Another example of the use of Entropy is in compression. We know the
Entropy of English is around 1 bit per letter which means that when we
communicate, the redundancy factor is around 26. This suggests that
we should be able to compress English to a high degree which in fact
we can do. If we ever reach compression rates of 26, we should stop,
pat ourselves on the back, and move on to other problems because we can
do no better.
Let's look briefly at the formula for Entropy through an example. The
problem we consider is how many times a deck of cards must be shuffled
to ensure complete randomness. First we present the equation for
Entropy: it is the sum over all values of a rv of the probability of
that value times the log of that prob(i.e. p(x)logp(x)). This
equation can be derived from first principles of the properties of
information.
Now since all permuations have equal probability in a random deck of
cards, the entropy of that deck is log52! = 225.6 bits. When we
shuffle a deck of cards, that shuffle has entropy equivalent to log(52
choose 26) = 48.8 bits (we assume the deck is divided in half and a
"rifle" shuffle is used). This means we should use a "rifle" shuffle
225.6/48.8 = 4.6 or 5 times on average to assure complete randomness.
This computation is relatively simple because the probabilities of all
events are assumed to be equal.
Kolmogorov Complexity
Kolmogorov Complexity is a measure of the intrinsic descriptive
complexity of an object invented suprisingly enough by the
mathematician Kolmogorov. The Kolmogorov complexity of an object is
defined to be the length of the shortest binary binary computer
program that descibes that object. It has been proven that this
definition of complexity is essentially computer independent so for
convenience, we assume these programs are run on a Turing Machine.

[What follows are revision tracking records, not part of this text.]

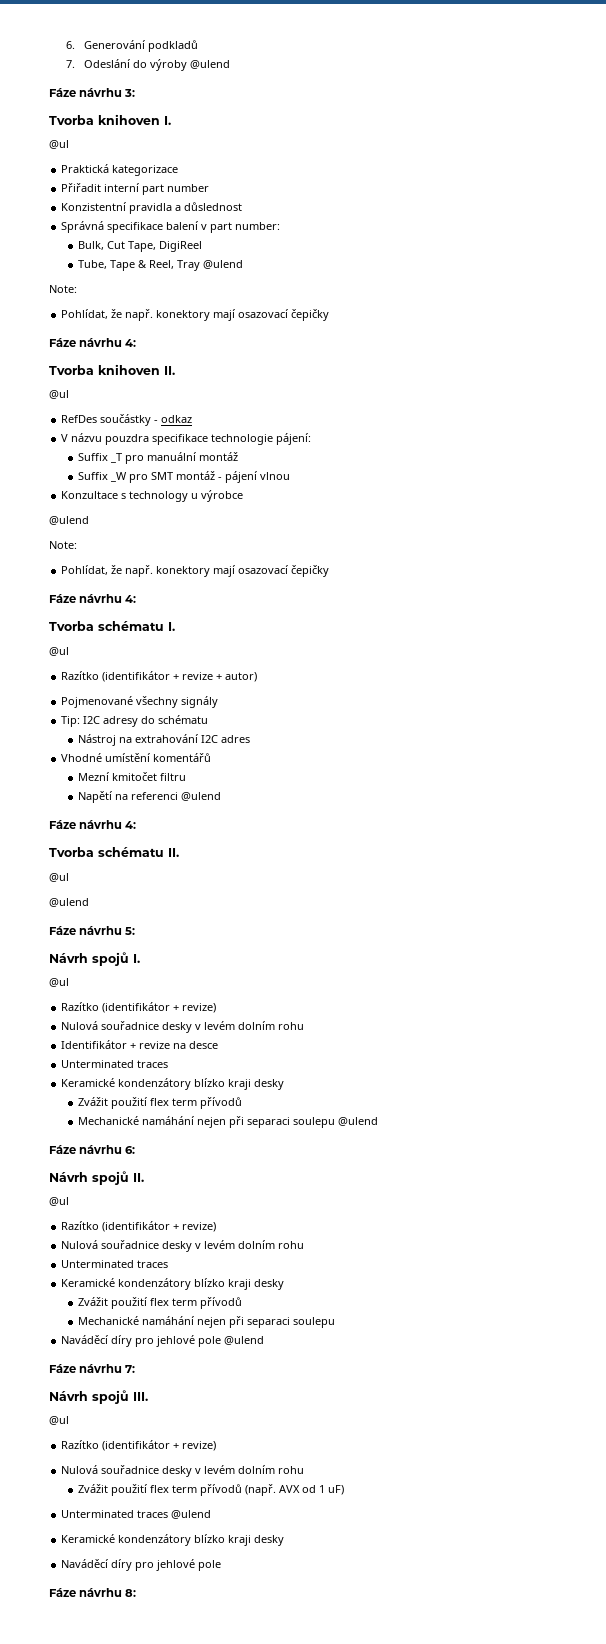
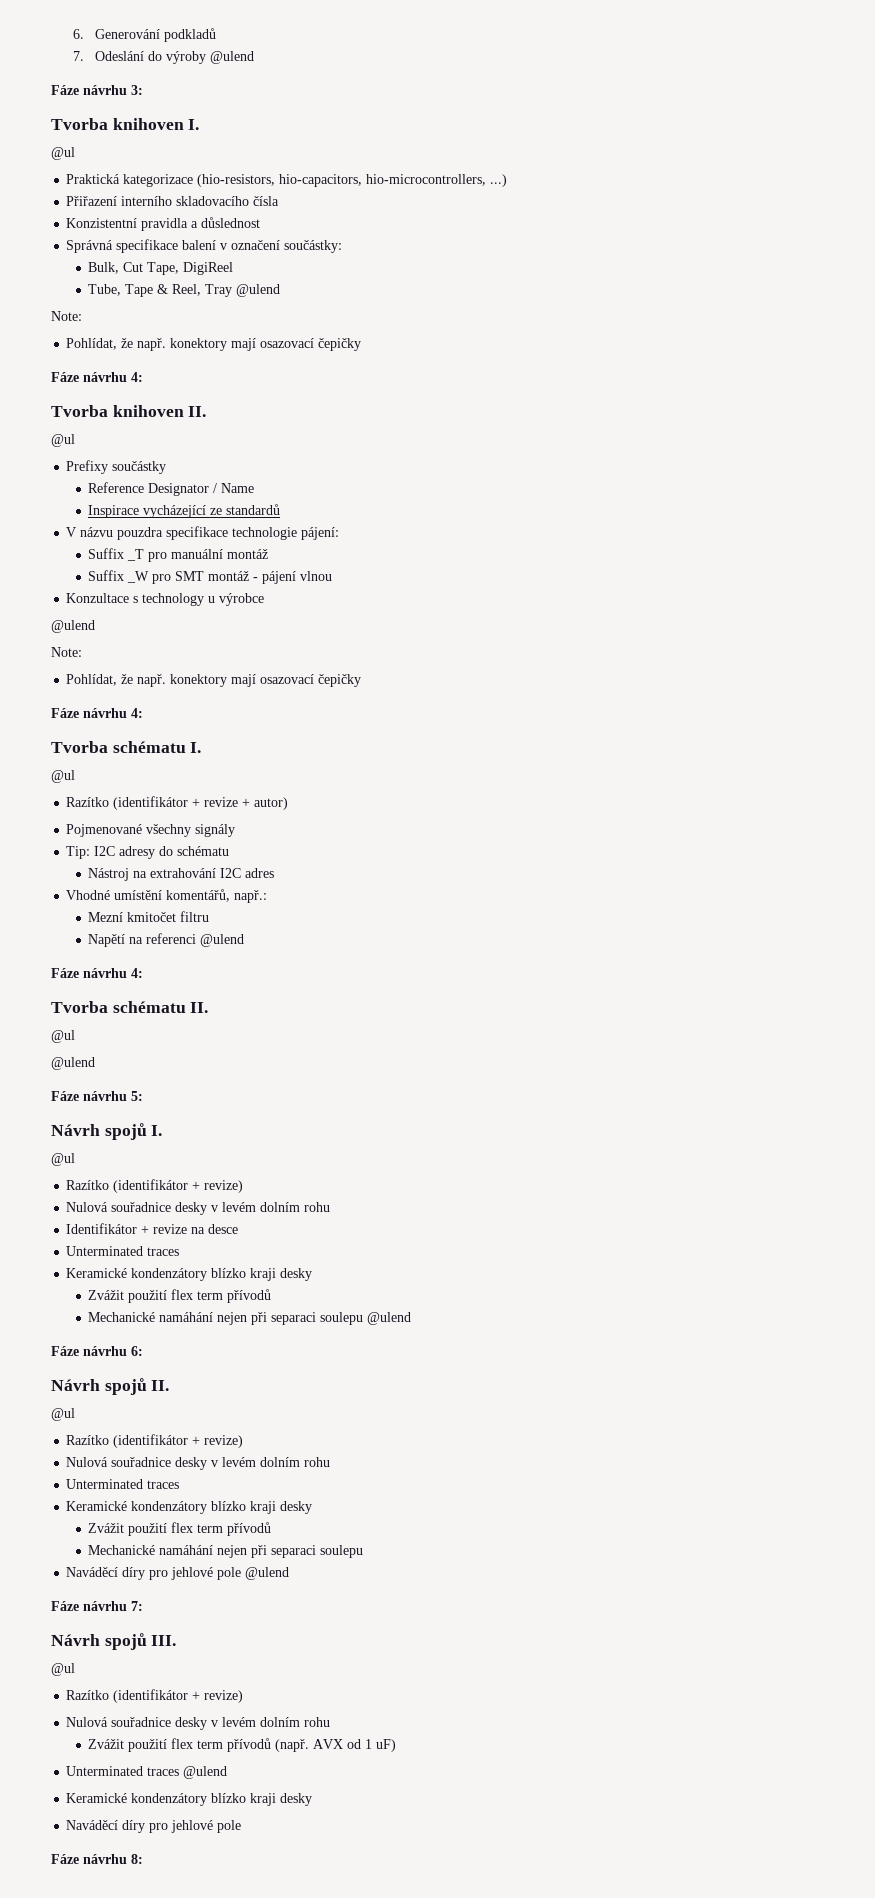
- Praktická kategorizace
- Přiřadit interní part number
+ Praktická kategorizace (hio-resistors, hio-capacitors, hio-microcontrollers, ...)
+ Přiřazení interního skladovacího čísla
- Správná specifikace balení v part number:
+ Správná specifikace balení v označení součástky:
- RefDes součástky - odkaz
+ Prefixy součástky
+ Reference Designator / Name
+ Inspirace vycházející ze standardů
- Vhodné umístění komentářů
+ Vhodné umístění komentářů, např.:

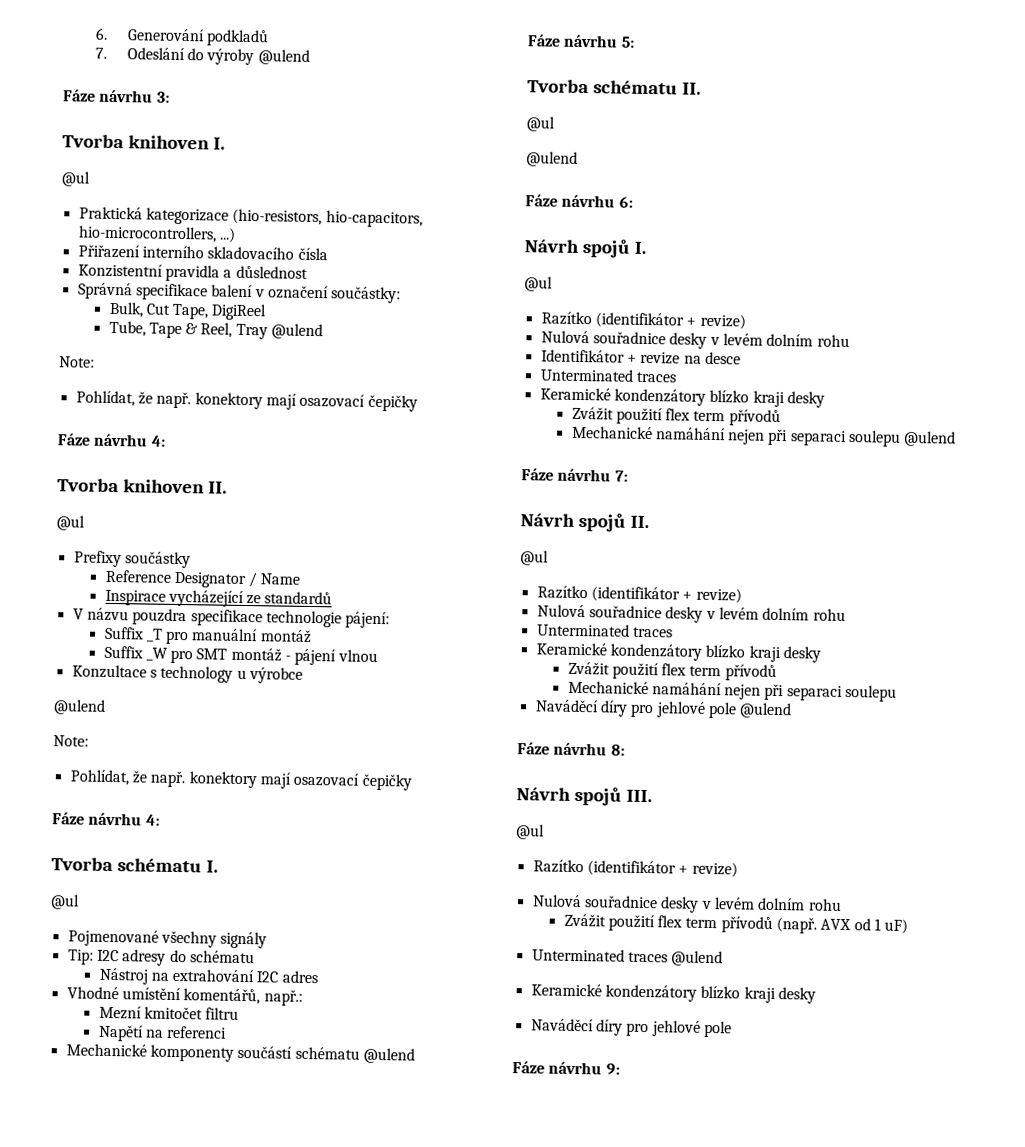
- Razítko (identifikátor + revize + autor)
- Napětí na referenci @ulend
- Fáze návrhu 4:
+ Napětí na referenci
+ Mechanické komponenty součástí schématu @ulend
+ Fáze návrhu 5:
- Fáze návrhu 5:
+ Fáze návrhu 6:
- Fáze návrhu 6:
+ Fáze návrhu 7:
- Fáze návrhu 7:
+ Fáze návrhu 8:
- Fáze návrhu 8:
+ Fáze návrhu 9:

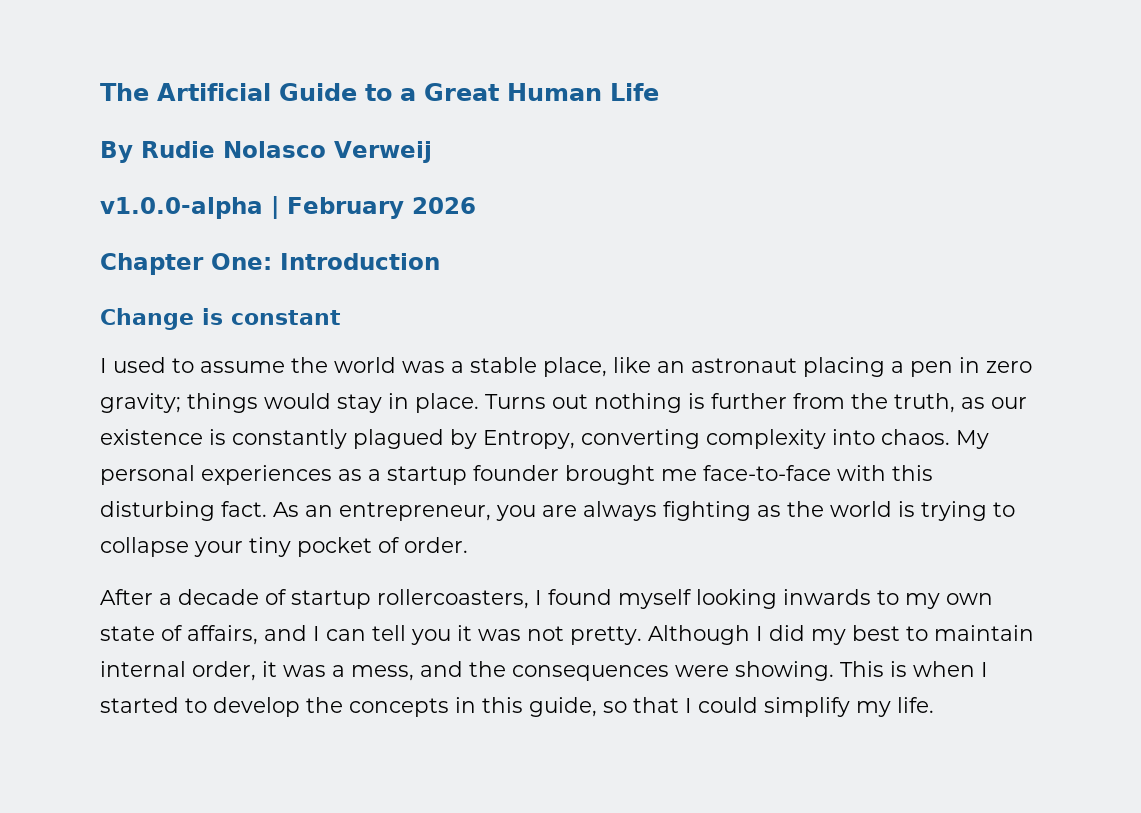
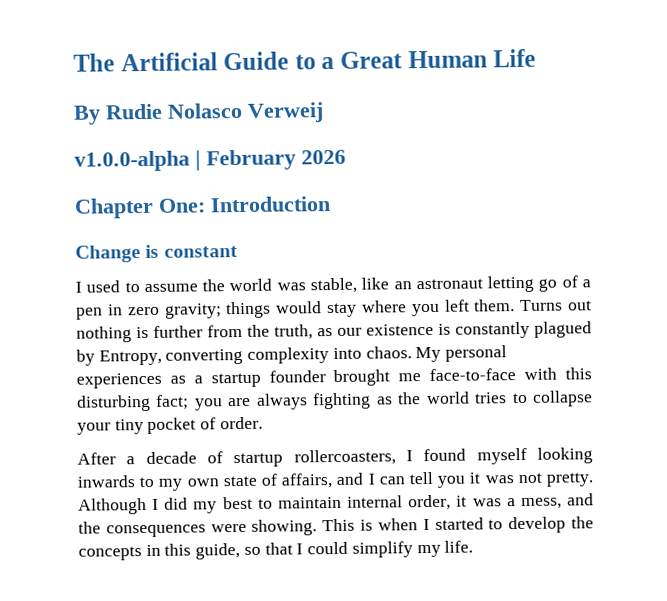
- I used to assume the world was a stable place, like an astronaut placing a pen in zero gravity; things would stay in place.
+ I used to assume the world was stable, like an astronaut letting go of a pen in zero gravity; things would stay where you left them.
- My personal experiences as a startup founder brought me face-to-face with this disturbing fact. As an entrepreneur, you are always fighting as the world is trying to collapse your tiny pocket of order.
+ My personal experiences as a startup founder brought me face-to-face with this disturbing fact; you are always fighting as the world tries to collapse your tiny pocket of order.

Entropy and Kolmogorov complexity are related because the shortest
binary description of a random variable is about equal to the Entropy
of that random variable.
Let's look at some examples of Kolmogorov complexity. Kolmogorov
complexity(abbreviated from here on as KC) may be independent of
length. For example, the KC of pi is quite small as is the KC of a
fractal. The KC of the Mona Lisa is its size divided by the amount it
can be compressed by. These objects have small KC since they are
highly ordered. In fact, most numbers have KC which is essentially
equal to their length. The probability that a random object can be
compressed in this way by more that k bits is 2^-k. One particularly
interesting number with high KC is known as Omega.
Omega is equal to the probability that a randomly chosen Turing
Machine will halt. Omega is known as the philosopher's stone because
if we knew Omega, in some sense, we would have all the mathematical
knowledge that the human race can ever hope to possess.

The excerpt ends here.